Currently I have Windows 11 Pro running as my daily driver, and have very causal Linux user skills. I have a spare NVME drive, so I thought I would do the responsible adult thing, and install some form of Ubuntu on it and dual boot.
Why Ubuntu and not XYZ?
I tried Dapper Drake a long long time ago when Ubuntu was the recommended thing for beginners (and in some sense it probably still is) and I liked it, so let’s start there. I’ve been running a VPS with Ubuntu Server for a very long time, so I have the sudo apt-get update
etc. etched into memory, not really looking to learn another package manager or shell.
Since then maybe Ubuntu grew a bit too big? Maybe lost some values? Maybe top Google results are fake news? Anyway I’m also open to other distros that don’t stray too far. Google told me about Linux Mint, Elementary OS, etc.
I don’t need baby’s first Linux, just need something I can stick with.

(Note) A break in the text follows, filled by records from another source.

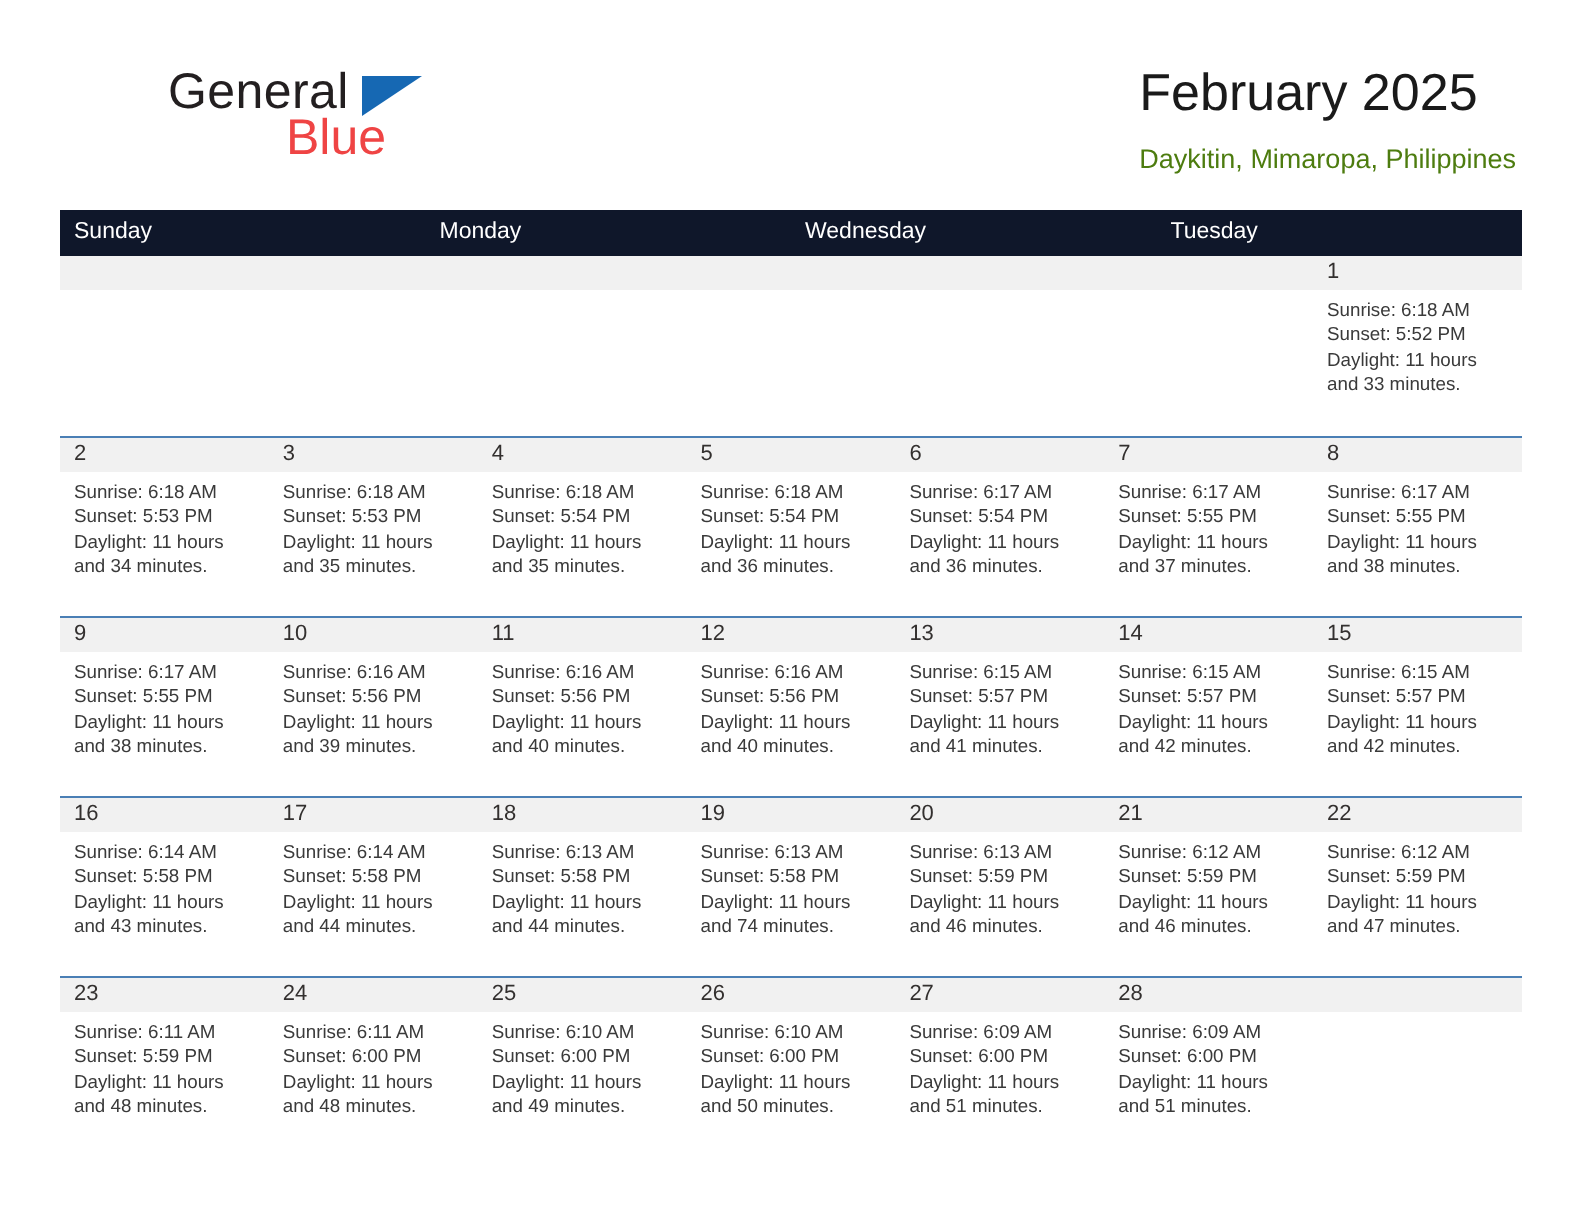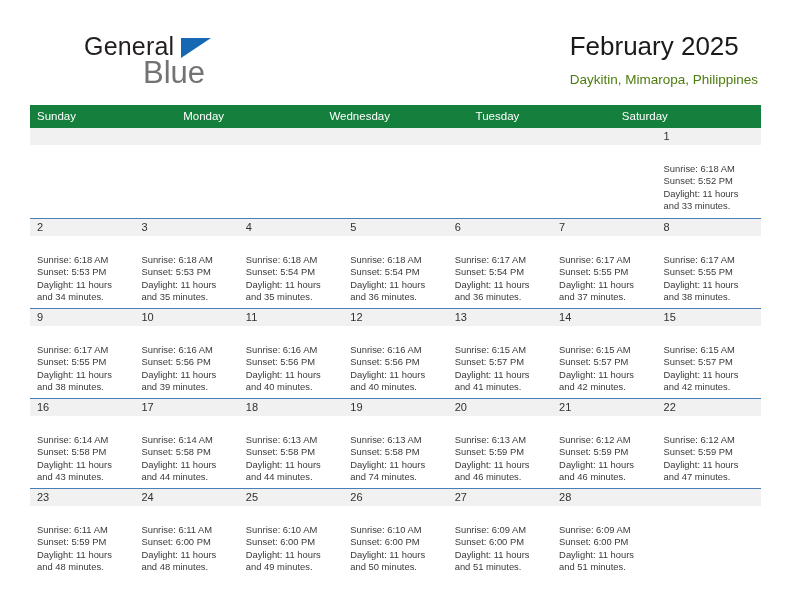--- a/index.html
+++ b/index.html
@@ -53,22 +53,22 @@
     top: 8px;
     width: 0;
     height: 0;
     border-left: 30px solid #1668b3;
     border-bottom: 20px solid transparent;
   }
   .logo-blue {
     position: absolute;
     left: 61px;
     top: 25px;
-    font-size: 31px;
-    color: #737373;
+    font-size: 25px;
+    color: #ef4444;
     font-family: "Liberation Sans", sans-serif;
     font-weight: 400;
   }
   .title-block {
     position: absolute;
     right: 0;
     top: 0;
   }
   .cal-title {
     font-size: 26px;
@@ -88,21 +88,21 @@
 
   
   .calendar {
     position: absolute;
     left: 30px;
     top: 105px;
     width: 731px;
   }
   .dow-row {
     display: flex;
-    background: #15803d;
+    background: #0f172a;
   }
   .dow {
     flex: 1 1 0;
     box-sizing: border-box;
     padding: 4px 0 4px 7px;
     font-size: 11.5px;
     color: #ffffff;
     line-height: 15px;
     font-weight: 400;
   }
@@ -128,21 +128,21 @@
   .daynum-band {
     background: #f1f1f1;
     height: 17px;
     padding: 1px 0 0 7px;
     box-sizing: border-box;
     font-size: 11px;
     line-height: 15px;
     color: #33302f;
   }
   .cell-body {
-    padding: 18px 8px 0 7px;
+    padding: 4px 8px 0 7px;
     font-size: 9.4px;
     line-height: 12.4px;
     color: #3a3a3a;
   }
   .cell-body div {
     white-space: normal;
   }
 </style>
 </head>
 <body>
@@ -163,21 +163,20 @@
     </div>
 
   </div>
 
   <div class="calendar">
     <div class="dow-row">
       <div class="dow">Sunday</div>
       <div class="dow">Monday</div>
       <div class="dow">Wednesday</div>
       <div class="dow">Tuesday</div>
-      <div class="dow">Saturday</div>
     </div>
 
     <div id="weeks-container">
         <div class="week first">
           <div class="cell empty">
             <div class="daynum-band"></div>
             <div class="cell-body">
               <div></div>
               <div></div>
               <div></div>

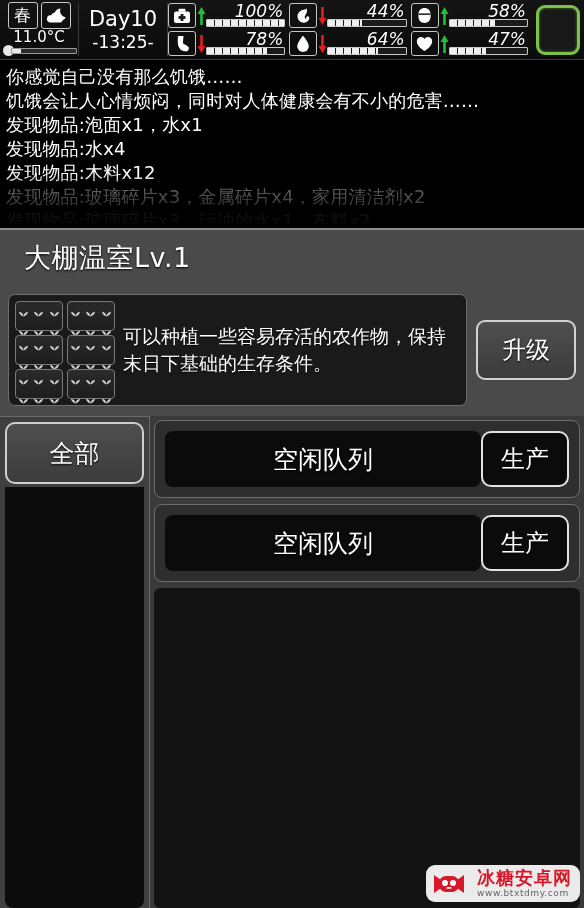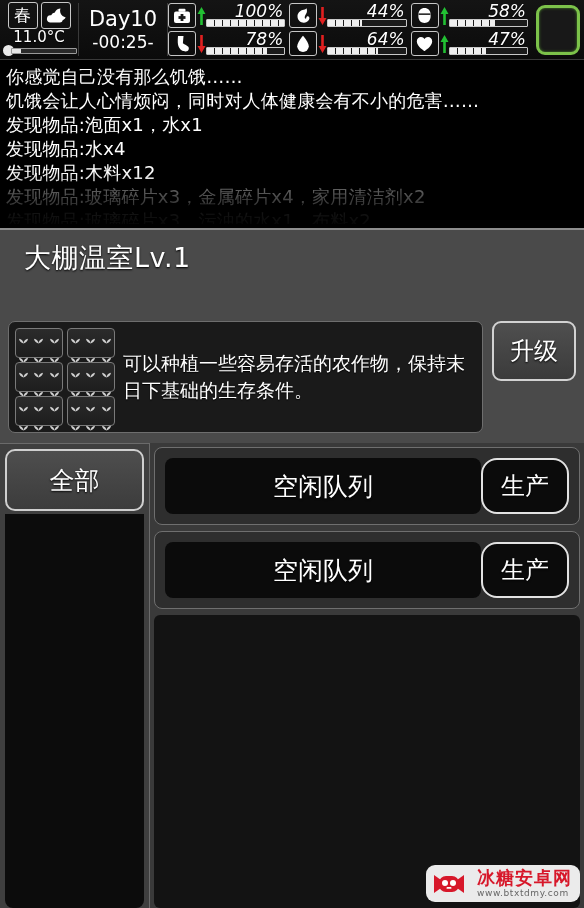--- a/index.html
+++ b/index.html
@@ -112,21 +112,21 @@
     background: #4a4a4a;
     border-top: 2px solid #8e8e8e;
     display: flex; flex-direction: column;
   }
   .panel-title {
     color: #fff; font-size: 27px; line-height: 1;
     padding: 14px 0 12px 24px; letter-spacing: .5px;
     text-shadow: 0 1px 2px #000;
   }
 
-  .info-row { display: flex; padding: 11px 8px 10px 8px; align-items: flex-start; margin-top: 27px; }
+  .info-row { display: flex; padding: 11px 8px 10px 8px; align-items: center; }
   .info-box {
     flex: 1; display: flex; align-items: center;
     background: #1a1a1a; border: 1px solid #6e6e6e; border-radius: 7px;
     padding: 6px 8px 6px 6px; min-height: 104px;
   }
   .plots {
     display: grid; grid-template-columns: 48px 48px; grid-template-rows: 30px 30px 30px;
     gap: 4px; flex: none;
   }
   .plot {
@@ -135,21 +135,21 @@
     display: grid; grid-template-columns: repeat(3, 1fr); grid-template-rows: repeat(2, 1fr);
     align-items: center; justify-items: center;
   }
   .sprout { display: block; }
   .desc {
     color: #fff; font-size: 19px; line-height: 27px;
     padding-left: 8px; text-shadow: 0 1px 1px #000;
   }
   .upgrade-wrap { display: flex; align-items: center; padding-left: 9px; flex: none; }
   .btn-upgrade {
-    width: 84px; height: 60px; border-radius: 9px;
+    width: 100px; height: 60px; border-radius: 9px;
     border: 2px solid #d2d2d2; background: linear-gradient(#4f4f4f, #3b3b3b);
     color: #fff; font-size: 24px; display: flex; align-items: center; justify-content: center;
     text-shadow: 0 1px 2px #000;
   }
 
   
   .body { flex: 1; display: flex; padding: 0 0 0 0; min-height: 0; }
   .taburl {
     width: 150px; background: #3f3f3f; border-top: 1px solid #6b6b6b;
     border-right: 1px solid #6b6b6b; padding: 5px 5px 0 5px;
@@ -171,21 +171,21 @@
     background: #2e2e2e; border: 1px solid #6f6f6f; border-radius: 8px;
     padding: 10px 10px 10px 10px; margin-bottom: 6px;
     display: flex; align-items: center; flex: none;
   }
   .queue-slot {
     flex: 1; height: 56px; background: #0b0b0b; border-radius: 8px;
     display: flex; align-items: center; justify-content: center;
     color: #fff; font-size: 25px; text-shadow: 0 1px 2px #000;
   }
   .btn-produce {
-    width: 88px; height: 56px; border-radius: 16px;
+    width: 88px; height: 56px; border-radius: 10px;
     border: 2px solid #e2e2e2; background: #0b0b0b;
     color: #fff; font-size: 24px; display: flex; align-items: center; justify-content: center;
     flex: none; text-shadow: 0 1px 2px #000;
   }
   .queue-rest { flex: 1; background: #131313; border-radius: 6px; min-height: 0; }
 
   
   .watermark {
     position: absolute; right: 4px; bottom: 6px;
     display: flex; align-items: center; gap: 11px;
@@ -222,21 +222,21 @@
             <div class="thermo-fill"></div>
           </div>
         </div>
       </div>
     </div>
 
     <div class="sb-sep"></div>
 
     <div class="daytime">
       <div class="day-txt">Day10</div>
-      <div class="time-txt">-00:25-</div>
+      <div class="time-txt">-13:25-</div>
     </div>
 
     <div class="sb-sep"></div>
 
     <div class="stats">
 
       <div class="stat-col">
         <div class="stat-row">
           <div class="stat-ico">
             <svg width="18" height="16" viewBox="0 0 18 16">

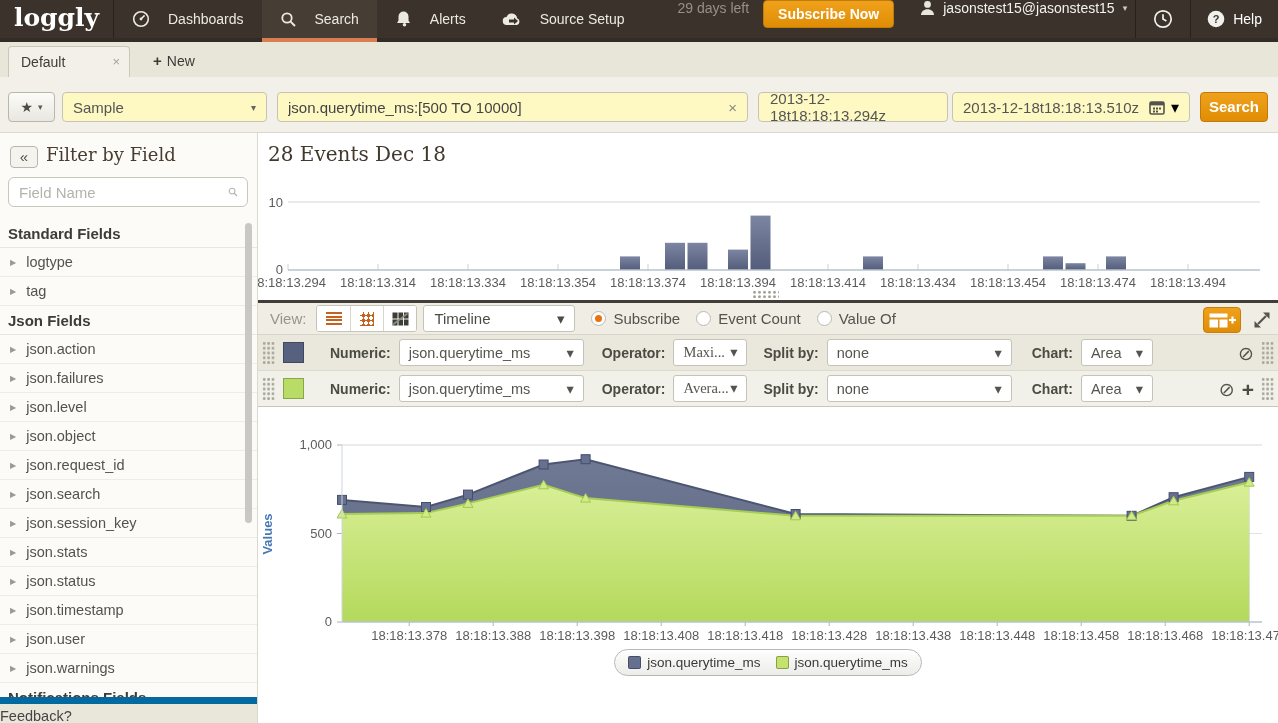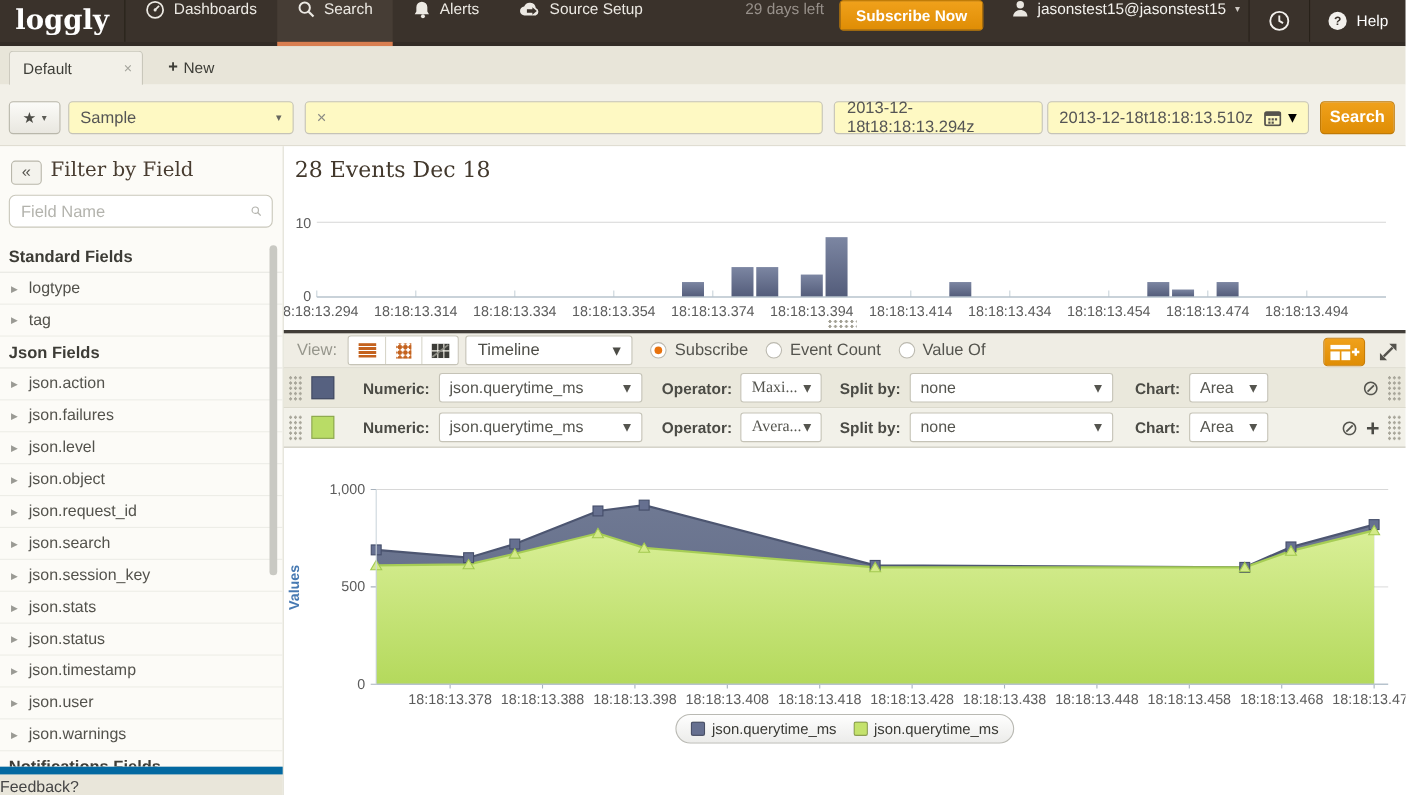--- a/index.html
+++ b/index.html
@@ -6,21 +6,21 @@
   html,body{background:#fff;}
   body{font-family:"Liberation Sans",sans-serif;}
   .app{position:relative;width:1278px;height:723px;overflow:hidden;background:#fff;}
 
   
   .topnav{position:absolute;left:0;top:0;width:1278px;height:42px;
     background:linear-gradient(to bottom,#3a322b 0,#3a322b 38px,#332c26 38px,#332c26 42px);
     display:flex;align-items:flex-start;}
   .logo{width:114px;height:38px;line-height:36px;text-align:center;color:#fff;
     font-family:"DejaVu Serif",serif;font-weight:bold;font-size:25px;border-right:1px solid #272119;}
-  .nav-item{position:relative;height:38px;display:flex;gap:8px;
+  .nav-item{position:relative;height:38px;display:flex;align-items:center;gap:18px;
     padding:0 18px;color:#ece9e3;font-size:14px;cursor:pointer;}
   .nav-item.active{background:#463d35;}
   .nav-item.active::after{content:"";position:absolute;left:0;right:0;top:38px;height:4px;background:#d97e50;}
   .nav-right{margin-left:auto;height:38px;display:flex;align-items:flex-start;}
   .days-left{color:#97908a;font-size:14px;margin-right:14px;}
   .subscribe{background:linear-gradient(#f0a11b,#df8d05);border:1px solid #c07c08;border-radius:4px;
     color:#fff;font-weight:bold;font-size:14px;padding:5px 14px;margin-right:26px;cursor:pointer;}
   .user-menu{display:flex;align-items:center;gap:8px;color:#f4f2ee;font-size:14px;margin-right:8px;cursor:pointer;}
   .caret{font-size:9px;color:#cfcac4;}
   .nav-sep{width:1px;height:38px;background:#272119;}
@@ -212,20 +212,21 @@
   <div class="searchrow">
     <div class="ctl star-btn">
       <span class="star">★</span>
       <span class="caret2">▾</span>
     </div>
     <div class="ctl sel saved-select">
       <span>Sample</span>
       <span class="caret2">▾</span>
     </div>
     <div class="ctl query-wrap">
+      <input type="text" value="json.querytime_ms:[500 TO 10000]" style="">
       <span class="clear-x">×</span>
     </div>
     <div class="ctl date-input from-input">
       <span>2013-12-18t18:18:13.294z</span>
     </div>
     <div class="ctl to-wrap">
       <span class="tval">2013-12-18t18:18:13.510z</span>
       <span class="cal-group">
         <svg width="16" height="15" viewBox="0 0 16 15">
           <rect x="1" y="2" width="14" height="12" rx="1.5" fill="none" stroke="#55534d" stroke-width="1.6"></rect>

I already have Ubuntu 21 on my USB drive, but I thought I’d ask first, so I don’t need to go through breaking my dual boot for a new distro.
The reason I want to install Linux may be silly, but it’s lm-sensors
. It supports my network card sensors.
Anyway, I’m a .NET developer, and since .NET Core is a thing, cross platform development is viable. Not saying I’ll be leaving Windows behind, because I need to remote desktop into my work computer, but maybe being forced into a different environment from time to time, I’ll come out as a better developer.